=== WHAT YOU WILL DO ===
In the entries below, find every line with the string "press" and copy it.

::::

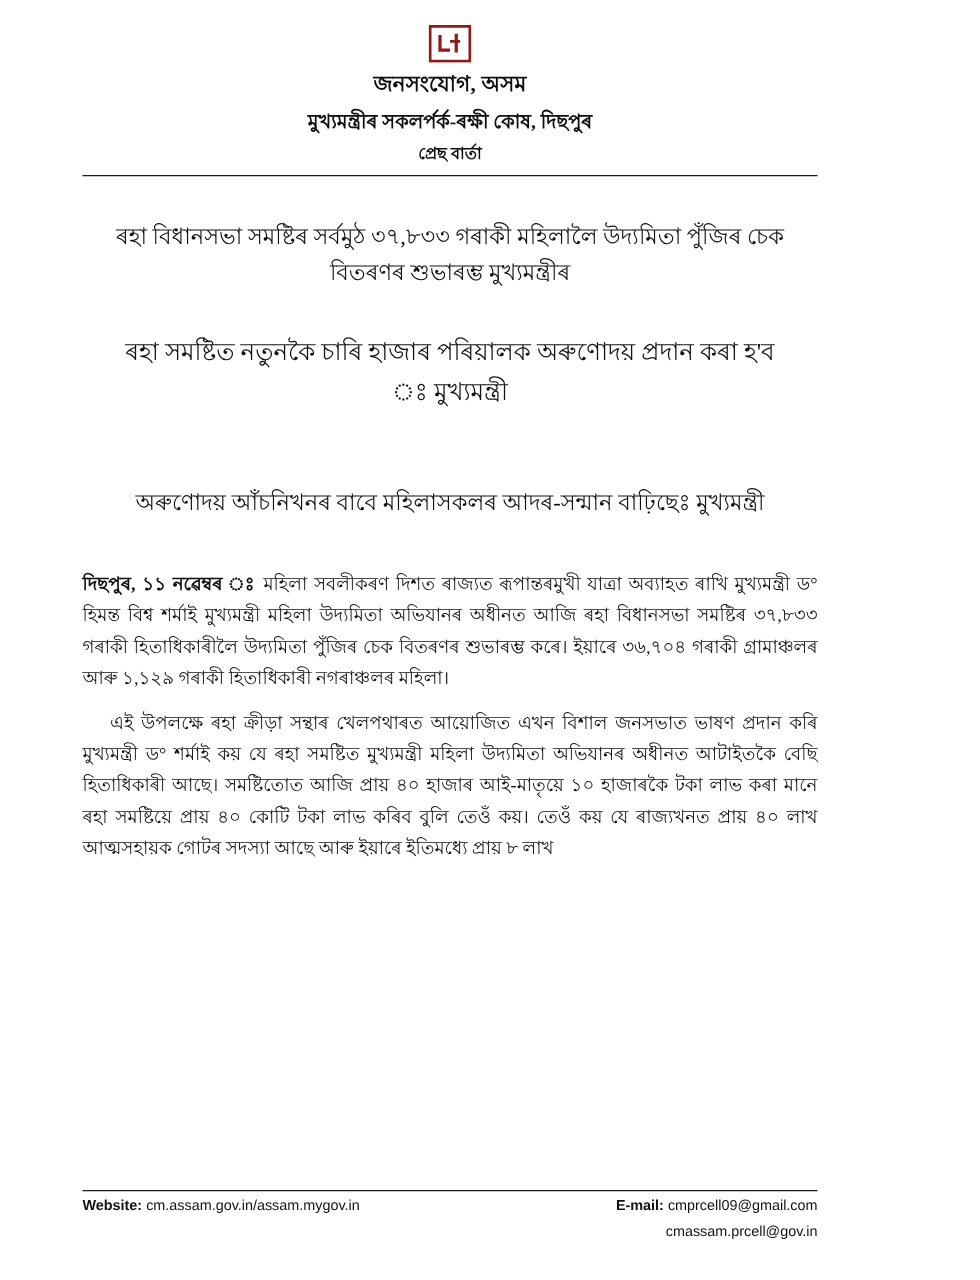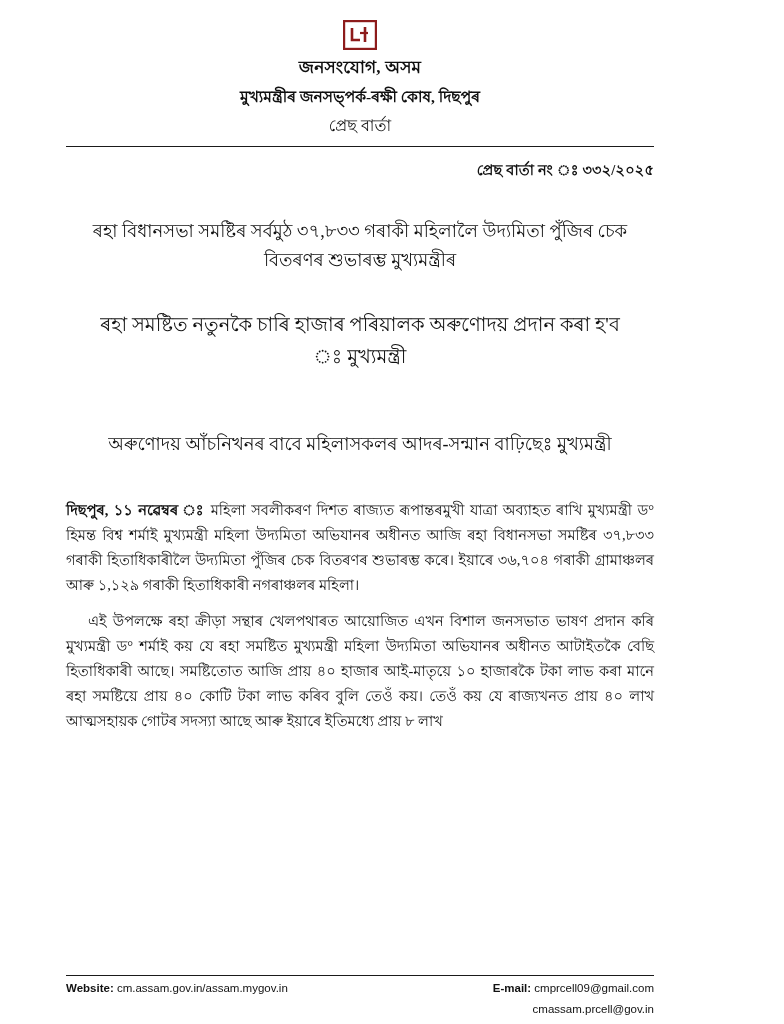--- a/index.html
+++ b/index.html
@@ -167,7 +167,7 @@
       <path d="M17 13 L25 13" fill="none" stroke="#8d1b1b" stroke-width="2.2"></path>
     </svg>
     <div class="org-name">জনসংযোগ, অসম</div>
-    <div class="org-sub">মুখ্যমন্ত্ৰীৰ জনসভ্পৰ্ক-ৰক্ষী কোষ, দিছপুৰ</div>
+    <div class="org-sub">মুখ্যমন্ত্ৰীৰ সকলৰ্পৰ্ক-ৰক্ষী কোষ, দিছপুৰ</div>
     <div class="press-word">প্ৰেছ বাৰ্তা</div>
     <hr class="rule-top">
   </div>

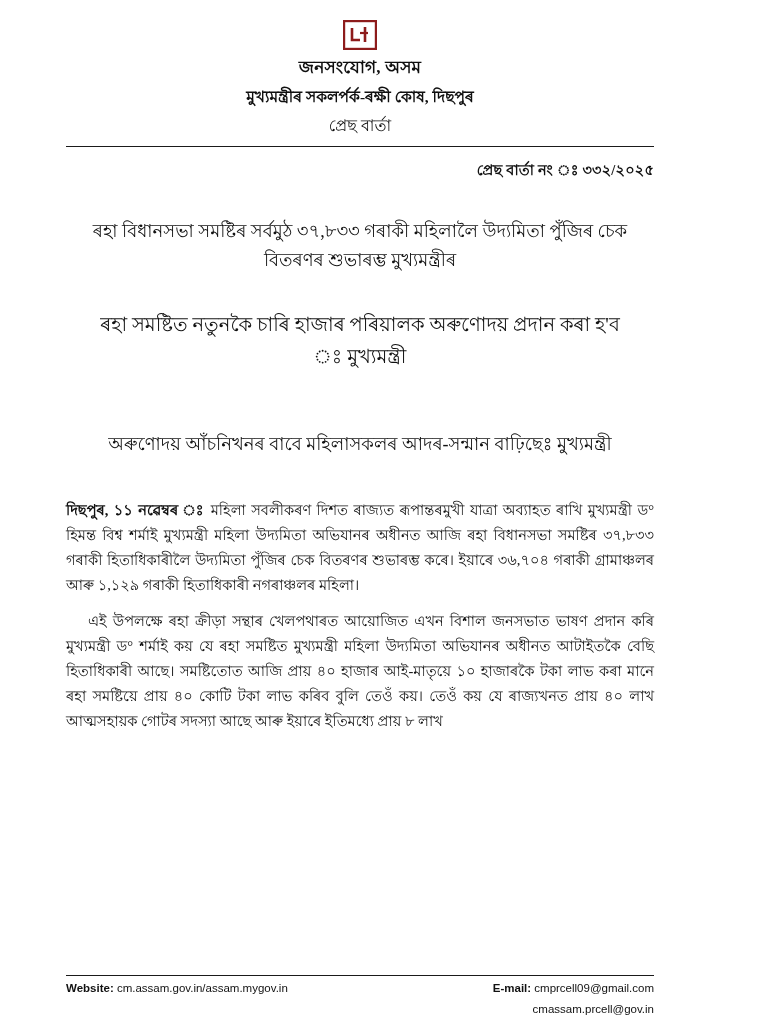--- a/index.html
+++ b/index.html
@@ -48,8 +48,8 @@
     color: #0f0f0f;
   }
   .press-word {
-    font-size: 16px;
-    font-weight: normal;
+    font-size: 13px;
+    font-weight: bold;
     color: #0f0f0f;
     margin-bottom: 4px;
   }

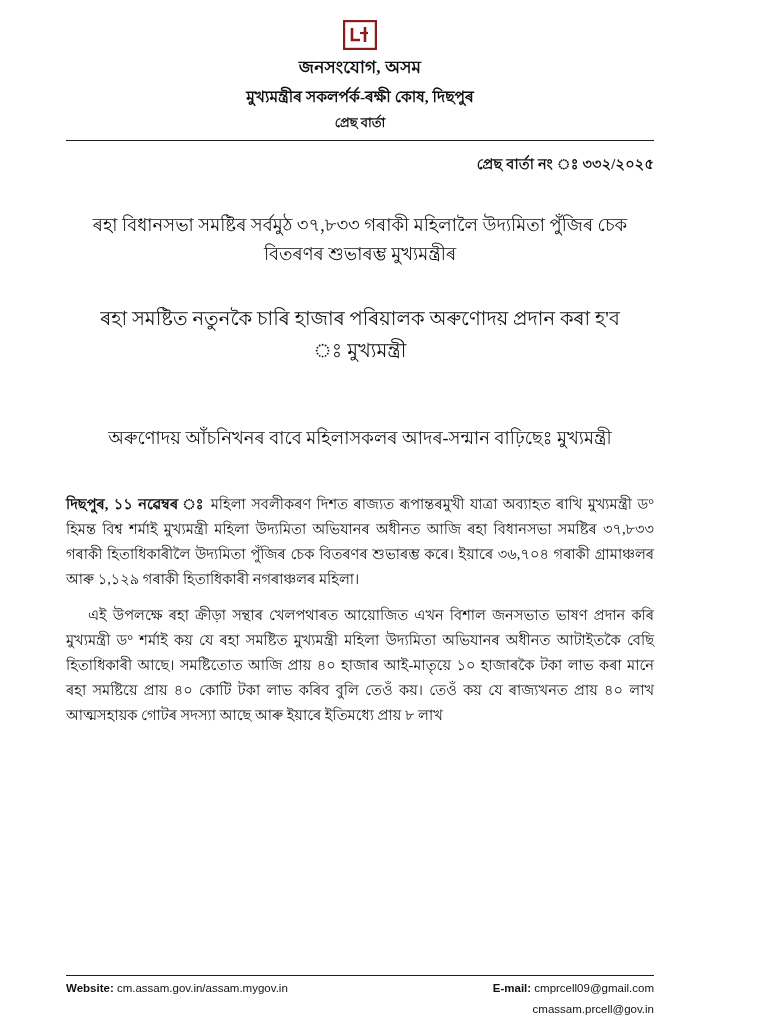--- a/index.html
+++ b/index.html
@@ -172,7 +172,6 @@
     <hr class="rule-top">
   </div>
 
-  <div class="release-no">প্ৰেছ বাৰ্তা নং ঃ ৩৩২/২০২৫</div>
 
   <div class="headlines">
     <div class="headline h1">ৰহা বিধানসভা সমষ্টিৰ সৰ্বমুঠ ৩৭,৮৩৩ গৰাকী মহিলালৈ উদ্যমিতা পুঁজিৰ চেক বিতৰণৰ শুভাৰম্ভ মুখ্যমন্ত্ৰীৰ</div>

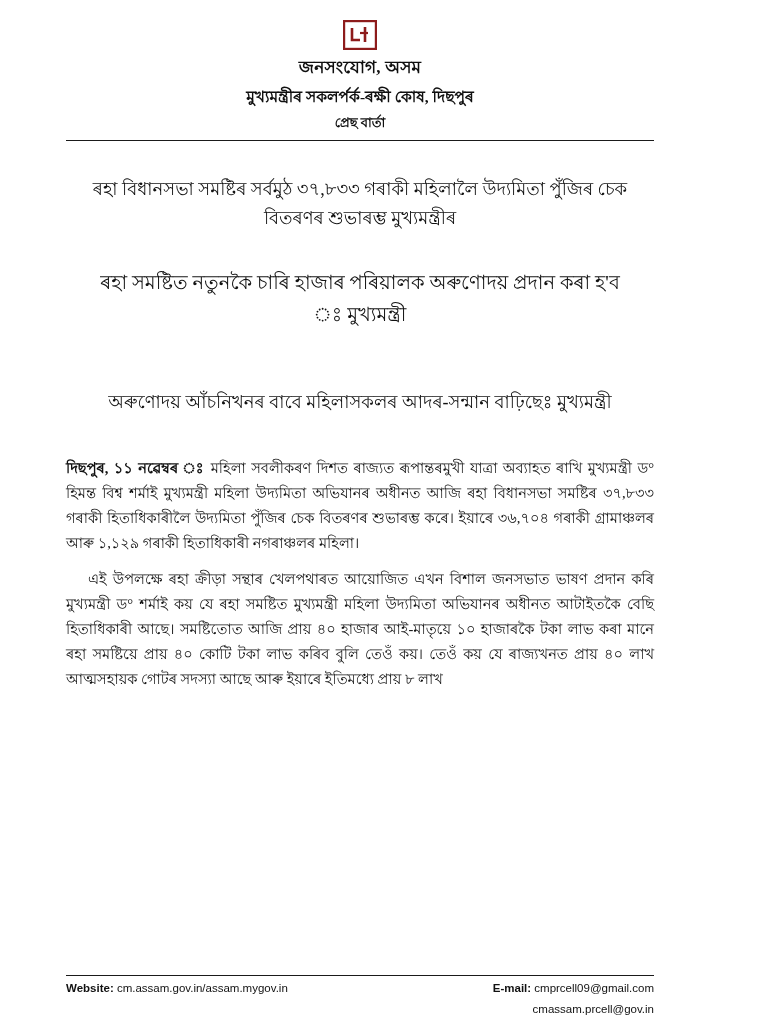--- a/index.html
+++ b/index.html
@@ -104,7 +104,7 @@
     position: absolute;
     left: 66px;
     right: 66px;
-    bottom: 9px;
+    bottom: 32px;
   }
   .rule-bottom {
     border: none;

::::

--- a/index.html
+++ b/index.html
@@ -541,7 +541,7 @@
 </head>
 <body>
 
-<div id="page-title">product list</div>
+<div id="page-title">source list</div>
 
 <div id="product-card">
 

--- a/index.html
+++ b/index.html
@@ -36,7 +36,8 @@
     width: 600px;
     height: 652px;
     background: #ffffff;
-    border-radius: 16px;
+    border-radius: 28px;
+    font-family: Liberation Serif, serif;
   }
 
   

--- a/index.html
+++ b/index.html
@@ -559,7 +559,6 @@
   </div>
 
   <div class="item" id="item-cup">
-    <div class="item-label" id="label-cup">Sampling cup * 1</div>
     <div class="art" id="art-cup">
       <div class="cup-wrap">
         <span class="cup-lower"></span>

::::

=== THE ANSWER ===
     <div class="press-word">প্ৰেছ বাৰ্তা</div>
   .press-word {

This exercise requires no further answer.